Rupture ou Transformation technologique : Pour un changement de paradigme

Le concept «Technologies de rupture» a été introduit par Clayton M. Christensen dans un livre publié en 1997, The Innovator’s Dilemma. Le terme paradigme, quant à lui, a acquis une connotation élargie en philosophie des sciences dans La structure des révolutions scientifiques par Thomas S. Kuhn.

Malgré une vitesse et amplitude des innovations technologiques, sans précédent historique, le terme «rupture» a fait place à celui de «transformation». Il ne s’agit pas uniquement de sémantique mais bien d’une position qui oriente nos questionnements.

La transformation s’inscrit dans un mode de pensée de changement progressif, une évolution plutôt qu’une révolution. Nos réflexions portent alors principalement sur les conséquences des technologies sur notre organisation socio-économique actuelle, sur nos entreprises, sur l’emploi ou nos styles de vie existants. Au lieu de mettre l’humain au centre des débats sur les transformations technologiques, il se retrouve à la périphérie. Il n’a alors que peu de poids face aux enjeux financiers, de productivité et de compétitivité. En transformation, nous imaginons la mise en place de formations, de redistribution de la valeur, etc pour les employés dont les postes vont être remplacés ou modifiés par l’apport des technologies.
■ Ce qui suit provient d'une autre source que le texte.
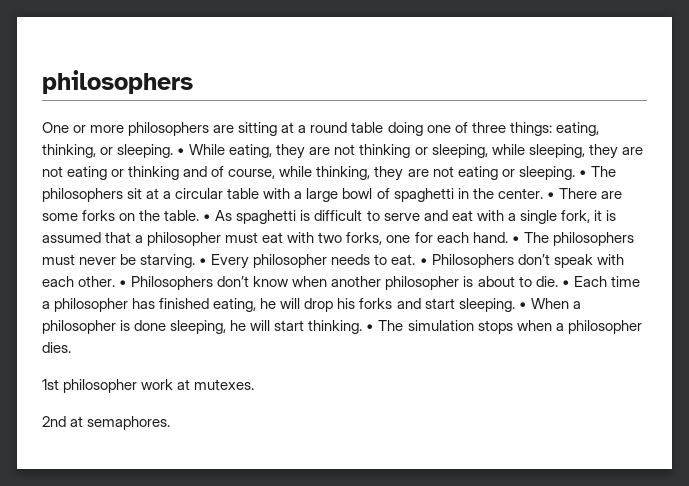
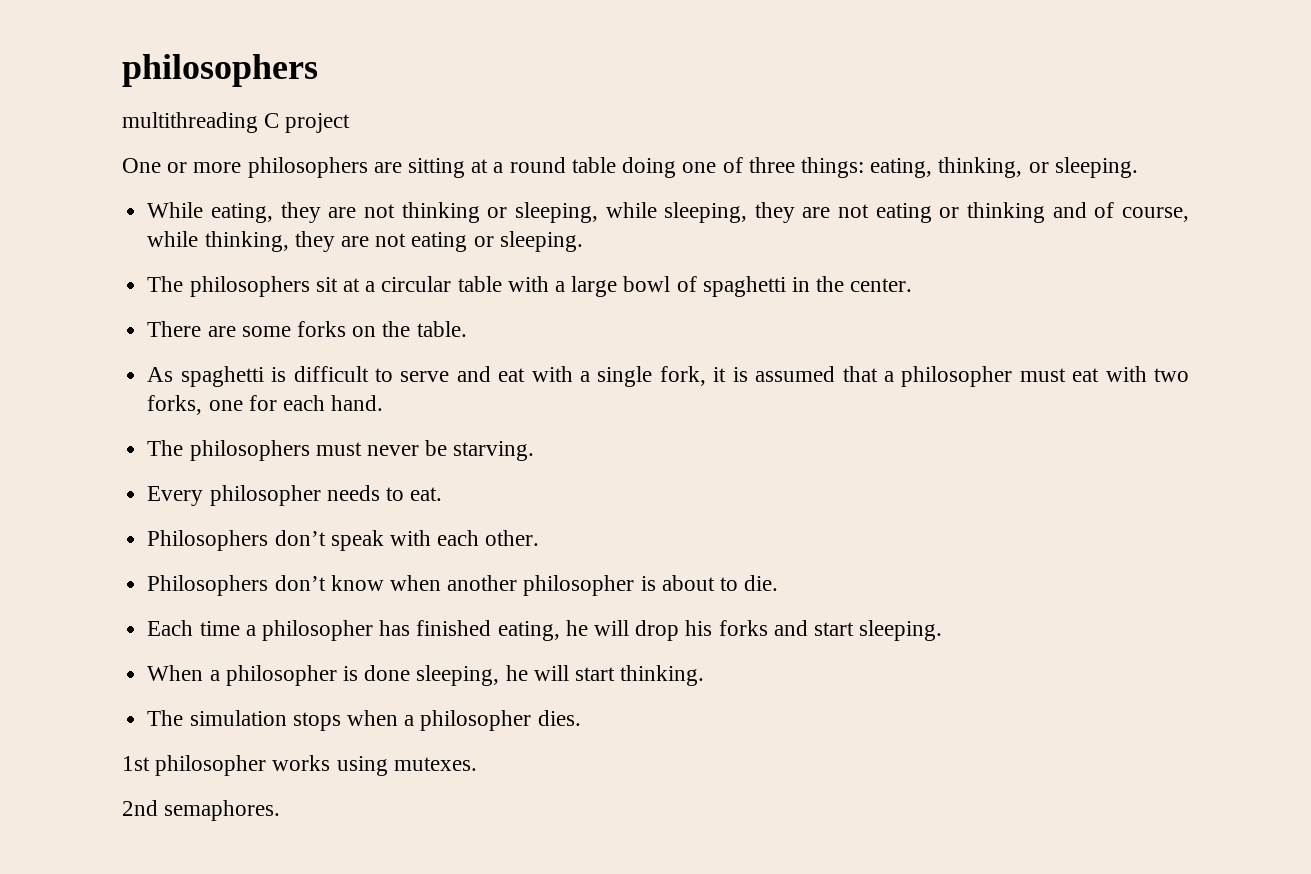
[42,70,193,94] philosophers -> [122,54,318,87] [122,112,351,133] philosophers // multithreading C project
[177,148,186,155] • -> (1138, 167) //
[578,170,587,177] • -> (583, 241) //
[546,192,555,199] • -> (913, 285) //
[203,214,212,221] • -> (467, 329) //
[511,236,520,243] • -> (384, 403) //
[199,258,208,265] • -> (535, 451) //
[419,258,428,265] • -> (443, 494) //
[119,280,128,287] • -> (540, 538) //
[561,280,570,287] • -> (779, 583) //
[518,302,527,309] • -> (943, 630) //
[366,324,375,331] • -> (705, 675) //
[141,379,191,390] work at -> [272,755,388,776] works using
[70,416,84,427] at -> (158, 808) none

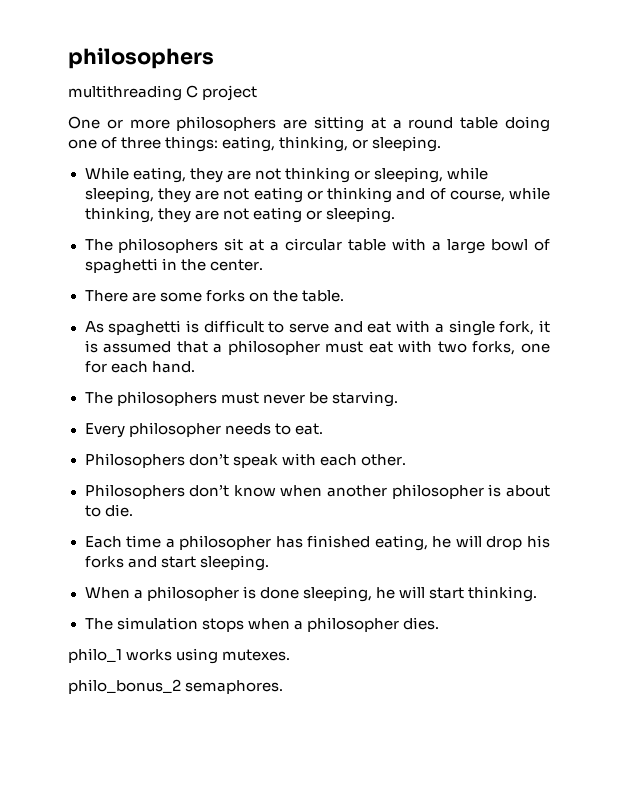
[122,755,267,776] 1st philosopher -> [68,648,122,663] philo_1
[122,800,158,816] 2nd -> [68,679,181,694] philo_bonus_2

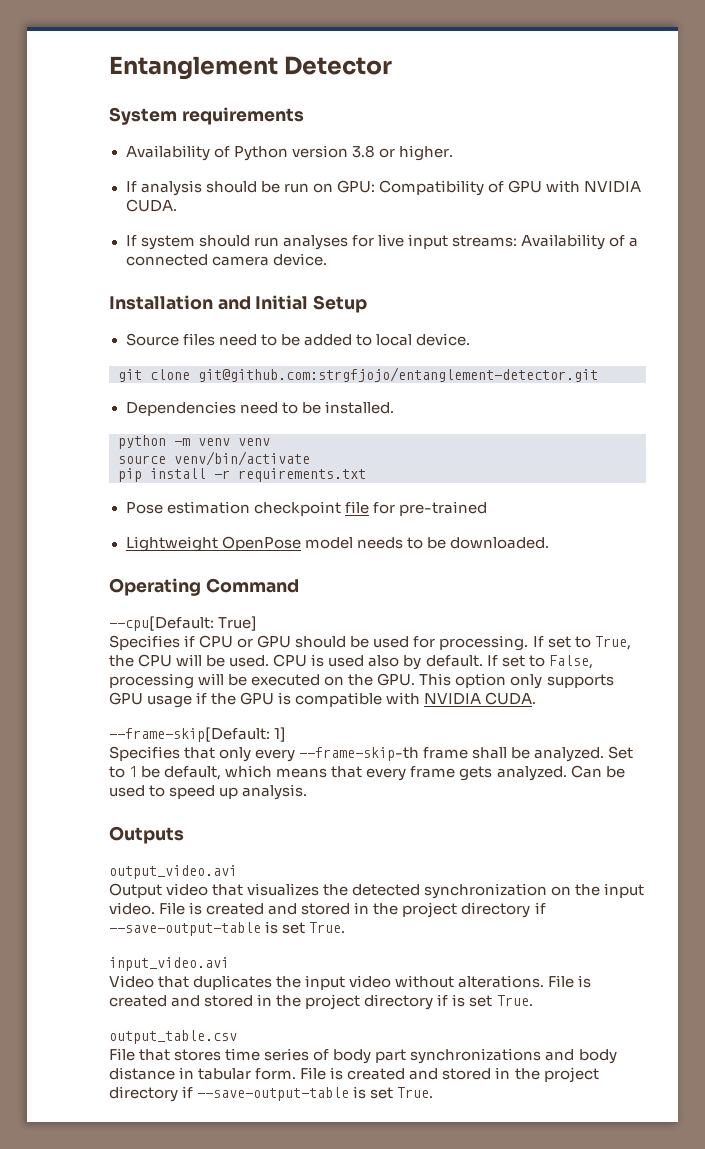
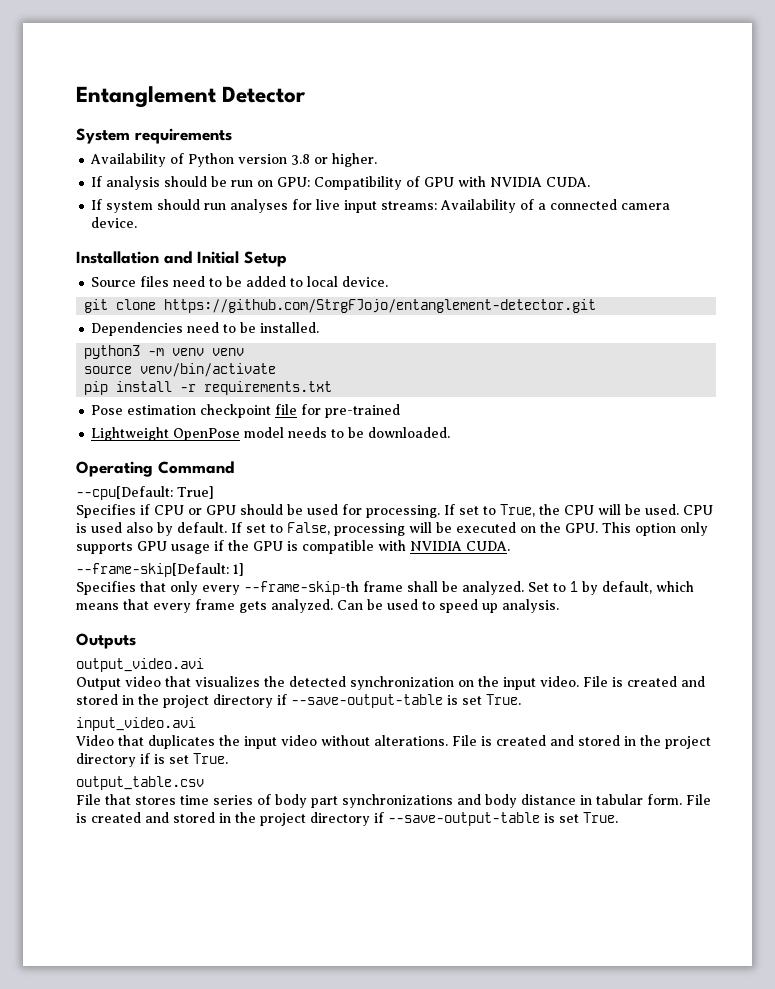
[198,367,598,382] git@github.com:strgfjojo/entanglement-detector.git -> [164,299,597,313] https://github.com/StrgFJojo/entanglement-detector.git
[118,435,166,449] python -> [84,345,141,359] python3
[141,766,161,778] be -> [582,581,598,595] by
La rupture place l’humain dans la nécessaire imagination de visions prospectives globales, qui définiraient alors les contributions et finalités des technologies. Elle autorise les débats et propositions sur des systèmes d’organisation socio-économique radicalement différents. Nous questionnons alors notre système de valeurs, notre vision du « mieux-être » au monde. Pour exemples, la proposition de mouvement éthico-démocratique d’Alain Touraine ou le « Better Life Index » de l’OCDE.

A défaut de sens, nous exécutons la transformation en réaction des avancées technologiques. Nous limitons ainsi nos réflexions prospectives à des futurs centrés sur le progrès technologique. Sous le prétexte de complexité, nous questionnons les experts technologiques et ne faisons que peu de cas des réflexions et propositions alternatives de sociologues ou philosophes, sur la base de valeurs fondamentales.

Un paradigme en rupture, une révolution de notre vision du monde, avec une intention sociétale de «mieux-être» au monde, donnerait alors finalités et sens aux innovations technologiques.

Plutôt que d’adapter le monde aux nouvelles technologies, appuyons nous sur elles pour le réinventer.